Miałem czas polatać trochę wczoraj.
Prosta sprawa. Lekka, z wyczuciem, kontra orczykiem w prawo, wajcha na siebie, kran płynnym ruchem vollgas, delikatne (bardzo delikatne-krzywa w TM Hotas X na 35) ruchy sterem, powyżej 100 popuszczam wajchę i daję lekko w prawo (zasadniczo, utrzymywana kontra sterem kierunku powinna przeciwdziałać przechyłowi, ale wajchą można sobie lekko pomóc). Cały czas kontruję. Od tego momentu samolot już sam sobie ładnie i zaskakująco spokojnie leci bez jakichś fochów i miotania. Generalnie Dora powinna startować sama z 3 punktów.

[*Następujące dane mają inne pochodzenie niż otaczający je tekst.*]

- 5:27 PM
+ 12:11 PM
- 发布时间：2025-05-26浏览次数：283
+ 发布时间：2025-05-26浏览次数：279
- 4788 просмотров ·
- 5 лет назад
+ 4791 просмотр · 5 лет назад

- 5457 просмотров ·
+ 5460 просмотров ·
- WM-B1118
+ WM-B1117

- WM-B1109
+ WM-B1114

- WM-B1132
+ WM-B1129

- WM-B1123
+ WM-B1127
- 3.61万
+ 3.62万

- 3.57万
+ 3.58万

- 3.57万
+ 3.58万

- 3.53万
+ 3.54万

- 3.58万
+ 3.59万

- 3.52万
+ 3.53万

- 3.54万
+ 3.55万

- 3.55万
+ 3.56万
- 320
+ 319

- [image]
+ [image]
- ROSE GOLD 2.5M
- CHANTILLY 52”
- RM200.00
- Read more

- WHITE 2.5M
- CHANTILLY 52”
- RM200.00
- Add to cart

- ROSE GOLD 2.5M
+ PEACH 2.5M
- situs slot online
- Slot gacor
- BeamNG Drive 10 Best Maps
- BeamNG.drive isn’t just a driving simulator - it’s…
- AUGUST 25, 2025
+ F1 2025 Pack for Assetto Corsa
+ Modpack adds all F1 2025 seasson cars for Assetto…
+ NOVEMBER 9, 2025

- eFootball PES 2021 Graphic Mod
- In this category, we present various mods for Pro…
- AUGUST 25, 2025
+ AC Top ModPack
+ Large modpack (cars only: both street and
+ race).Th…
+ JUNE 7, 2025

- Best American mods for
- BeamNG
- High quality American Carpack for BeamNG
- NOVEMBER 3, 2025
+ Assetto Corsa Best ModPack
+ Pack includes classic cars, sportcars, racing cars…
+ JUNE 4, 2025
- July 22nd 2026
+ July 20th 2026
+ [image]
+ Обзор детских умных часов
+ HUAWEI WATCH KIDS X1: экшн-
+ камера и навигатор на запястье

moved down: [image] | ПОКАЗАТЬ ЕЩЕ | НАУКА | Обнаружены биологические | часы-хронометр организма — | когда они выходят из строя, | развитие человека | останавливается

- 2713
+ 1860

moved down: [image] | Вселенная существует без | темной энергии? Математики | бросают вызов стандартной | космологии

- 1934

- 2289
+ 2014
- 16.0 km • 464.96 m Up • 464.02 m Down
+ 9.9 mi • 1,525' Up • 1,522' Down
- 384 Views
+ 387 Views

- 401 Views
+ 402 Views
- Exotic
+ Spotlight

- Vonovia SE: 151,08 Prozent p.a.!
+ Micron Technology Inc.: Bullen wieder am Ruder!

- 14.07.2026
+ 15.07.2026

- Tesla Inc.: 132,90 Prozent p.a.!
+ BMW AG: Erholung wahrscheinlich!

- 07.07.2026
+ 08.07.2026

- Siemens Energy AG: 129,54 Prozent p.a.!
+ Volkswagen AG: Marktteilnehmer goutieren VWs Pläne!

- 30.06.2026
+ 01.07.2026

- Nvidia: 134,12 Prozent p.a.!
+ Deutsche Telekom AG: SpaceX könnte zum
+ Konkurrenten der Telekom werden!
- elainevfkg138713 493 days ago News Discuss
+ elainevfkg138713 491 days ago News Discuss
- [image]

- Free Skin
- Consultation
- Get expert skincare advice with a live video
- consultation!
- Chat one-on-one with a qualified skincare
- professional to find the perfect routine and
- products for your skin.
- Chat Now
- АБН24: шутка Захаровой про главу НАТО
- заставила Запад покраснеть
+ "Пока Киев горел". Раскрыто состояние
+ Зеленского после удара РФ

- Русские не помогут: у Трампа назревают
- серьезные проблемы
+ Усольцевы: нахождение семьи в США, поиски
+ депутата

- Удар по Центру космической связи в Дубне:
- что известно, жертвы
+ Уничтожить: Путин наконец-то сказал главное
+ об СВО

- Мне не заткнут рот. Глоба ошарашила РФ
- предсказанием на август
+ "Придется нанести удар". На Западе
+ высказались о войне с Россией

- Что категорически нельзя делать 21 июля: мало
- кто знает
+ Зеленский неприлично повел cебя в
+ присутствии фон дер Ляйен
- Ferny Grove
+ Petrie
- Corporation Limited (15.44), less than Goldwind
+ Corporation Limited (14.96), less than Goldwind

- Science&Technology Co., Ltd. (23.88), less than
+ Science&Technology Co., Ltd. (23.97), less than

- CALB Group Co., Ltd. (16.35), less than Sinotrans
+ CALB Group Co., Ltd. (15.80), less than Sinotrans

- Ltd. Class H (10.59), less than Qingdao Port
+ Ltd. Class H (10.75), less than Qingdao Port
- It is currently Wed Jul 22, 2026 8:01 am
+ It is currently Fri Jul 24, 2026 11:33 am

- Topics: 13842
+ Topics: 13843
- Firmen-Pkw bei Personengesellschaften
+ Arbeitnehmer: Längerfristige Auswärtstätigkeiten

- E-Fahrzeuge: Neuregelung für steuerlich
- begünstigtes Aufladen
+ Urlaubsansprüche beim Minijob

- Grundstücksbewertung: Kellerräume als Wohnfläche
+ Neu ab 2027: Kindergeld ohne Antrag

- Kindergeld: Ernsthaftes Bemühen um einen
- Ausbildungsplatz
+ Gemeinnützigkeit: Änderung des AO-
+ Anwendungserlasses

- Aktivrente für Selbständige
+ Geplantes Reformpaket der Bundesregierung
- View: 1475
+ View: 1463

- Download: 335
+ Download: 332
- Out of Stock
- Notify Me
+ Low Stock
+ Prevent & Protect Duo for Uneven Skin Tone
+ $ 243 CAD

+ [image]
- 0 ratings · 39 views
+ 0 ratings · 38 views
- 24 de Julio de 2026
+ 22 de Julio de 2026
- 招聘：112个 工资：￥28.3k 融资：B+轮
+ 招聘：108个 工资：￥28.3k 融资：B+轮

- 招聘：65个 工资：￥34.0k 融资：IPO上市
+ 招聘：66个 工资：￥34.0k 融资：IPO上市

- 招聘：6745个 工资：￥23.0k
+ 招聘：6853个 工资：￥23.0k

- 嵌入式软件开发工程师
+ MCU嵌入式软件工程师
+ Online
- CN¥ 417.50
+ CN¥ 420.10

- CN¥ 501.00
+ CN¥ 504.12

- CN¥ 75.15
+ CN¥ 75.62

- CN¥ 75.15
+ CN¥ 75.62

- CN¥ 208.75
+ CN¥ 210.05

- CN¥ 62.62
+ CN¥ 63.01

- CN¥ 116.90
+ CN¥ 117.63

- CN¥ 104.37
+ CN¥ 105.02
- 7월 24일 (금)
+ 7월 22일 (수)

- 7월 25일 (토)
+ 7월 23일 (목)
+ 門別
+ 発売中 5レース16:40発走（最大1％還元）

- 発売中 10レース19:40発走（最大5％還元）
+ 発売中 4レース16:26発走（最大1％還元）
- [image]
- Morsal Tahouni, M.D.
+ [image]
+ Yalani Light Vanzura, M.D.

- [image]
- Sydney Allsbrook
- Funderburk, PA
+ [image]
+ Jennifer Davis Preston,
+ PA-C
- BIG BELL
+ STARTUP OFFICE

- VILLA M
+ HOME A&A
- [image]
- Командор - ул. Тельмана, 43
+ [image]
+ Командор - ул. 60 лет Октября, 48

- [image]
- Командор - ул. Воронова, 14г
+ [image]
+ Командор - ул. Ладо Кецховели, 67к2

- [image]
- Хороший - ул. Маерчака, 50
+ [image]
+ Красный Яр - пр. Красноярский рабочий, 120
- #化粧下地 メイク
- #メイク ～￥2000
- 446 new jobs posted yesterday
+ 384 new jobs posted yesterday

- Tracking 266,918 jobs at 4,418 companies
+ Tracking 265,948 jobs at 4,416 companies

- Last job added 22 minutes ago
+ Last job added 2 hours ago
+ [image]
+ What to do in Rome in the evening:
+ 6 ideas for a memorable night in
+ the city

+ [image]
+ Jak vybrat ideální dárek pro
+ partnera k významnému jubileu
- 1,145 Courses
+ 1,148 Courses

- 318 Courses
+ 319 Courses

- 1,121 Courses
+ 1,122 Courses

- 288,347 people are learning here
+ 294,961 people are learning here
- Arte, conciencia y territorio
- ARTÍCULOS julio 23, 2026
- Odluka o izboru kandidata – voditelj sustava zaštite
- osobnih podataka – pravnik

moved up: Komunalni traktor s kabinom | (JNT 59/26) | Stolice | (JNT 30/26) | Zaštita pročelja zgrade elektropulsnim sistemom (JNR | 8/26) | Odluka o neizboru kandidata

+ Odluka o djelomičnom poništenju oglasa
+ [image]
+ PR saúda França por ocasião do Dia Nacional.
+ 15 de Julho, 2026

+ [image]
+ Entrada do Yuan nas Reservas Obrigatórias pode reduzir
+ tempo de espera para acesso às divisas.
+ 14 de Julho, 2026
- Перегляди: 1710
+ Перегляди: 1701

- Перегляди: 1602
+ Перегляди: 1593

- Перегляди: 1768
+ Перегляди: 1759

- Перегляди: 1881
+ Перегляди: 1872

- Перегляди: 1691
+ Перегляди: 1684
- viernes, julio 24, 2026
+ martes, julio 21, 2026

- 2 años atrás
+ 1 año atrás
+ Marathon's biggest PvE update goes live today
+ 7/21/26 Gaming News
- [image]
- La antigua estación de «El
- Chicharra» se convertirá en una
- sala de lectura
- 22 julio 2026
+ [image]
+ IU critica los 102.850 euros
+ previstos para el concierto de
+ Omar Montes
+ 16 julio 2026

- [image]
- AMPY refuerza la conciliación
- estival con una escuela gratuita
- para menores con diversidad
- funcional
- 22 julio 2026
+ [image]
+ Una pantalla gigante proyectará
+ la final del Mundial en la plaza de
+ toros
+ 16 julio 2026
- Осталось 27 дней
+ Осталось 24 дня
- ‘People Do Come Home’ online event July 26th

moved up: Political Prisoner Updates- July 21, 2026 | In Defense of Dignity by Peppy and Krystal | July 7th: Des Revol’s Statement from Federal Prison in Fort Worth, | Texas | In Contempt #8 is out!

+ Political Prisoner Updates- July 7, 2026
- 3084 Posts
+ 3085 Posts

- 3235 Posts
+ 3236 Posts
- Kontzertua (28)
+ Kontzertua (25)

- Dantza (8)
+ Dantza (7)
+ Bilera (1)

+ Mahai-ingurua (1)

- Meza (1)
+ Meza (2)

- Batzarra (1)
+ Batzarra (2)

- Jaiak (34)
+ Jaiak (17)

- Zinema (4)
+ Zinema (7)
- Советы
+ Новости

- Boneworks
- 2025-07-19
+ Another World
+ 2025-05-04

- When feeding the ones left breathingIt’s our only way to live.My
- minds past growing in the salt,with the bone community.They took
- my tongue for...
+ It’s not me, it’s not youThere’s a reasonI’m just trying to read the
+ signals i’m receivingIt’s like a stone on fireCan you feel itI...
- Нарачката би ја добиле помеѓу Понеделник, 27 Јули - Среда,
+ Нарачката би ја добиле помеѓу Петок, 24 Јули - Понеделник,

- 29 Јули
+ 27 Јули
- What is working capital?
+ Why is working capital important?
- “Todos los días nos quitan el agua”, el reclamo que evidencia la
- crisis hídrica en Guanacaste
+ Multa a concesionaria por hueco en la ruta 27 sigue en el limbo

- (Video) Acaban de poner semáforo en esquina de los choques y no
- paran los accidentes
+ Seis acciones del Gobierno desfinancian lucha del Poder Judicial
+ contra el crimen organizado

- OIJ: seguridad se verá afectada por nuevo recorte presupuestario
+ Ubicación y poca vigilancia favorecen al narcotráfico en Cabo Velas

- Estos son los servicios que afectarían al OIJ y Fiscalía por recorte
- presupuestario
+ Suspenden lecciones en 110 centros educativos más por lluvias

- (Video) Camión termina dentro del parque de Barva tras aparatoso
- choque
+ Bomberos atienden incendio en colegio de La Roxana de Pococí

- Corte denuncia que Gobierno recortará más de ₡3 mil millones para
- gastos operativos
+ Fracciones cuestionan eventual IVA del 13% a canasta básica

Lądowanie jest wyjątkowo przyjemne.
Trzeba wytracić prędkość do 300. Wtedy podwozie i klapy w dół. I tak sobie schodzimy z 250-220 na budziku. Trym na maxa w górę (ale i tak nos będzie ciążył). Zbliżamy się do pasa utrzymując tę prędkość (trzeba pracować wajchą i kranem). Teraz trzeba zrobić tak, żeby delikatnie, powoli posadzić na trzy punkty, to kwestia wyczucia. Jak siądzie, to od razu zakręcamy kurek i wajcha na siebie. I pomalutku pracujemy hamulcami na dobiegu.